Task ::
State how many lines of the entries hold the string "managed". Reply with the number alone.

[Opening Dataset section]

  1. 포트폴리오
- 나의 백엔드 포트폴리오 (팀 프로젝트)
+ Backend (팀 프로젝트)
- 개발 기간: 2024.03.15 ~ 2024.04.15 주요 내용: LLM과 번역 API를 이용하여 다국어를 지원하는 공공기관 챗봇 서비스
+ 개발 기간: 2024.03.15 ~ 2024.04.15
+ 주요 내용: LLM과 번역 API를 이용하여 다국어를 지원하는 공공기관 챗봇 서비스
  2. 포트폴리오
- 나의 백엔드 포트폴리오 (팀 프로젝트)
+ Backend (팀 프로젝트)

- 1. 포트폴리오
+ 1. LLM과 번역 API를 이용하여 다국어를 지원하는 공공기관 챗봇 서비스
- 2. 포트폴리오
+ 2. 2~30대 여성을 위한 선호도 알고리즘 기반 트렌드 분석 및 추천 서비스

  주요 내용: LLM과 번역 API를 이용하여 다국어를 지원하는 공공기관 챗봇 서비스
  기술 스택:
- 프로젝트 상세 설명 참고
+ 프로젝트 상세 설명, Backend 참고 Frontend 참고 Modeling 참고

[Closing Dataset section]
[Opening Dataset section]

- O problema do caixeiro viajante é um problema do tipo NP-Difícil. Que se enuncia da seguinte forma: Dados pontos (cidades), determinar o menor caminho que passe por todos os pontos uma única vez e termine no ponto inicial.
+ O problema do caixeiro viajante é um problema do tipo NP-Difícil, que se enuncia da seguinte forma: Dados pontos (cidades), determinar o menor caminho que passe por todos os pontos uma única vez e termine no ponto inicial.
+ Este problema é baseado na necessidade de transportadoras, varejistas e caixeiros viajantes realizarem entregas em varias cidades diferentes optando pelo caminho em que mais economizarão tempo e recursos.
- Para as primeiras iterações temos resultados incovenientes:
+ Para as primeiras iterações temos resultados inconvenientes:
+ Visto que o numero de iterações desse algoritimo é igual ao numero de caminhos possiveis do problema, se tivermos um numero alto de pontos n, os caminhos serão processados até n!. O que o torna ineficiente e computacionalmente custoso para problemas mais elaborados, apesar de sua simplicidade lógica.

[Closing Dataset section]
[Opening Dataset section]

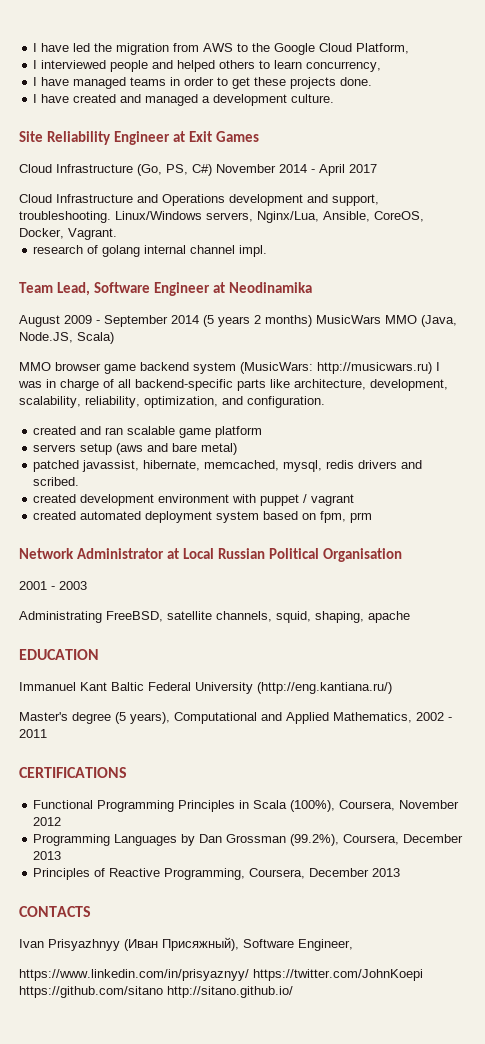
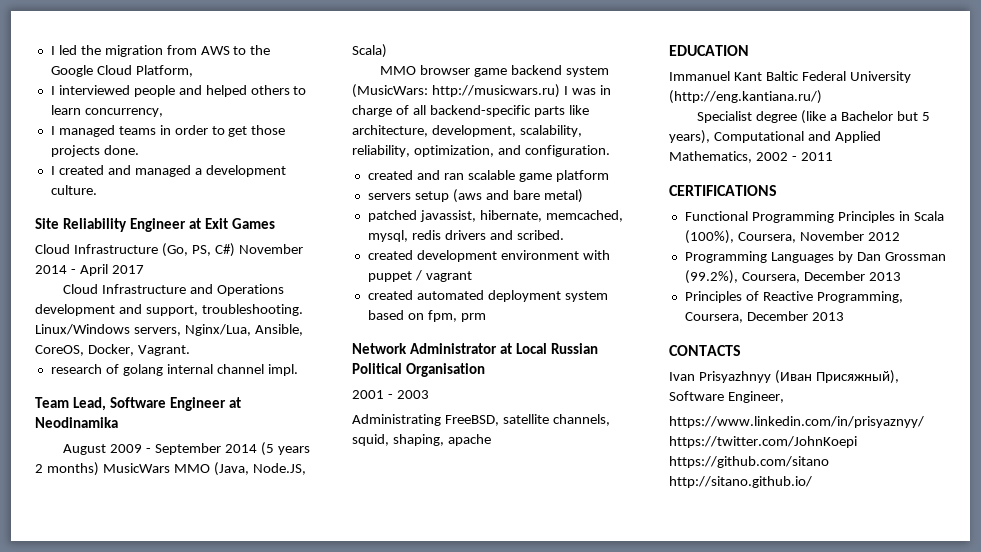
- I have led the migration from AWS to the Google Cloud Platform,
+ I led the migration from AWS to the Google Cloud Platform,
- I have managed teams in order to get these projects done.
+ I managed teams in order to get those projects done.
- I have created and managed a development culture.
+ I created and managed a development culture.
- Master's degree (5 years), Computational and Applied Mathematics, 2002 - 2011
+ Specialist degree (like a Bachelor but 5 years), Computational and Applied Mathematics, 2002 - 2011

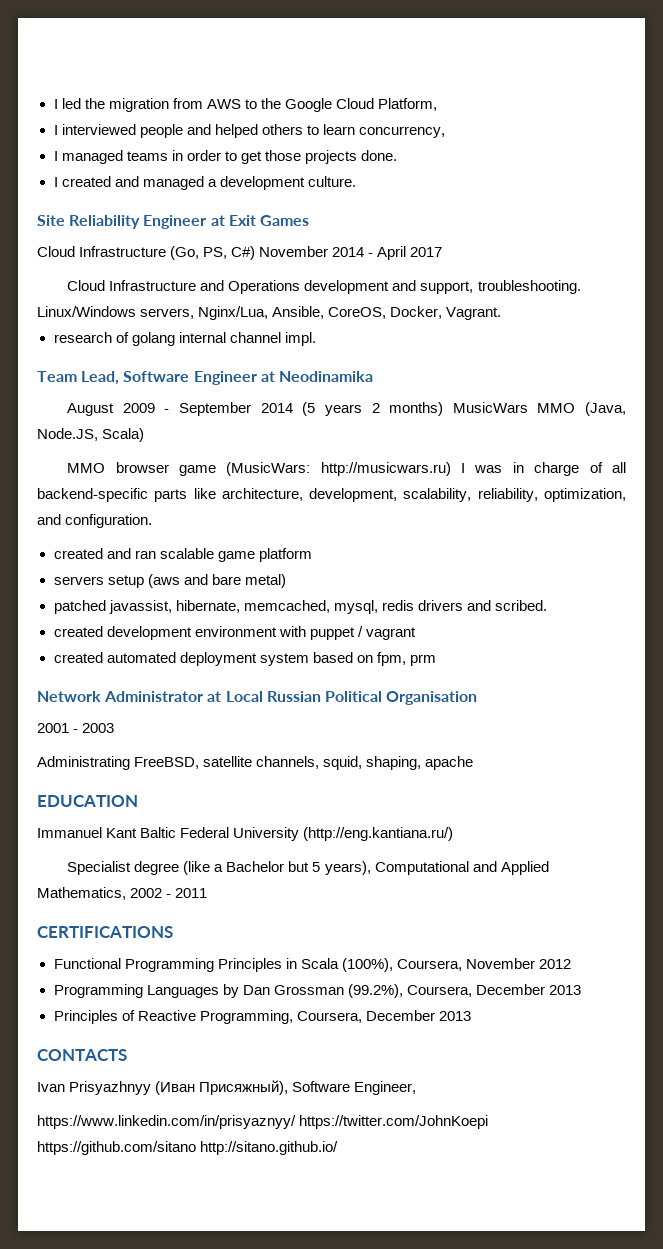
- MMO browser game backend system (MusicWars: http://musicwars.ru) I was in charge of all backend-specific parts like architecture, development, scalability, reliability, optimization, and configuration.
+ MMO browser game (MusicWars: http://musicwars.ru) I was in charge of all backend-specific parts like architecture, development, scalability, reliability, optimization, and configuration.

[Closing Dataset section]

Answer ::
4